Inloggen
voeg je verhaal toe

Verhalen

In de winter gesloten

In de tijd waarin we nu leven, met veel ongemakken, ergernis, stress, tegenslagen, ziekte met een soms lange lijdensweg van onze dierbaren, is de dood misschien het meest ingrijpend. Niets nieuws onder de zon, want dat laatste doet zich als natuurwet al sinds mensenheugenis voor. Zo heeft een ieder van ons vermoedelijk soms de neiging om voor zichzelf een rustpunt te creëren. De commercie gebruikt in zijn reclamespots zelfs het sinds lange tijd in onbruik geraakte woord: onthaasting. Zo’n zelfgekozen eilandje of oase van rust kan, afhankelijk van de karakterstructuur van iedere persoon, van alles zijn; het ongestoord kunnen luisteren naar klassieke of andere muziek, hetgeen een rustgevend en prettig gevoel kan oproepen of het helemaal opgaan in het lezen van een boek, het bekijken van een film, het op een stil plekje wegdromen, meditatie… te veel om op te noemen. Soms brengen wij deze plaatsen met de aldaar ontbrekende elementen die wij als storend of pijnlijk ervaren onder één globale noemer: een paradijs(je).
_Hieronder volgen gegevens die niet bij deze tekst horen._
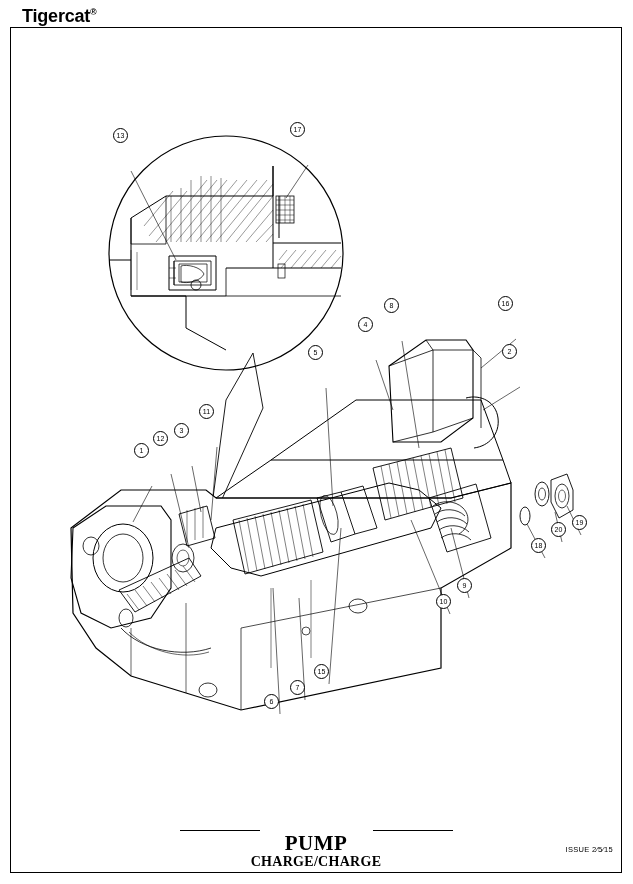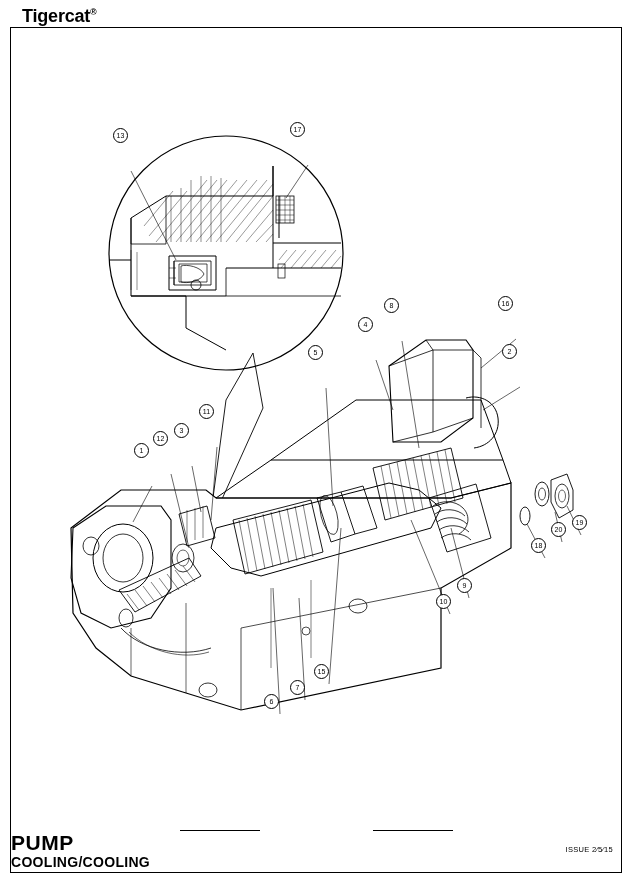--- a/index.html
+++ b/index.html
@@ -58,6 +58,8 @@
     left: 11px;
     bottom: 14px;
     width: 610px;
+    text-align: center;
+    font-family: Liberation Serif, serif;
   }
   .footer .title {
     font-size: 21px;

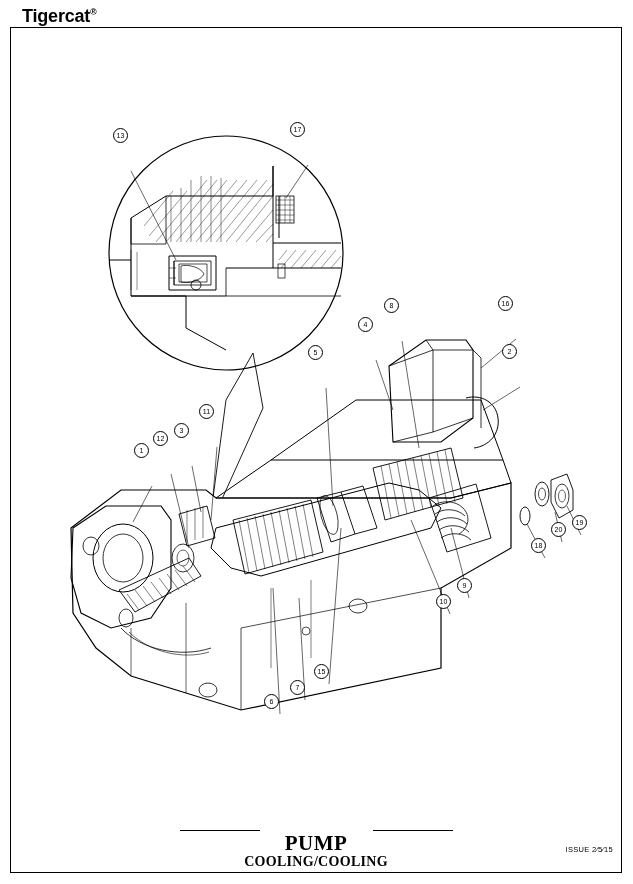--- a/index.html
+++ b/index.html
@@ -371,7 +371,7 @@
 
   <div class="footer">
     <div class="title">PUMP</div>
-    <div class="subtitle">COOLING/COOLING</div>
+    <div class="subtitle">CHARGE/CHARGE</div>
   </div>
 
   <div class="issue">ISSUE 2⁄5⁄15</div>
Deze naam dekt tegenwoordig eigenlijk al snel de hele lading. De behoefte aan een paradijsje is niet bij een ieder van ons even sterk aanwezig. Soms is het een impuls of een reactie. Een Eskimo vindt een straffe noordenwind bij minus 10 graden nauwelijks koud, terwijl wij bij de gedachte eraan al van huiverend het klappertanden nog net kunnen onderdrukken.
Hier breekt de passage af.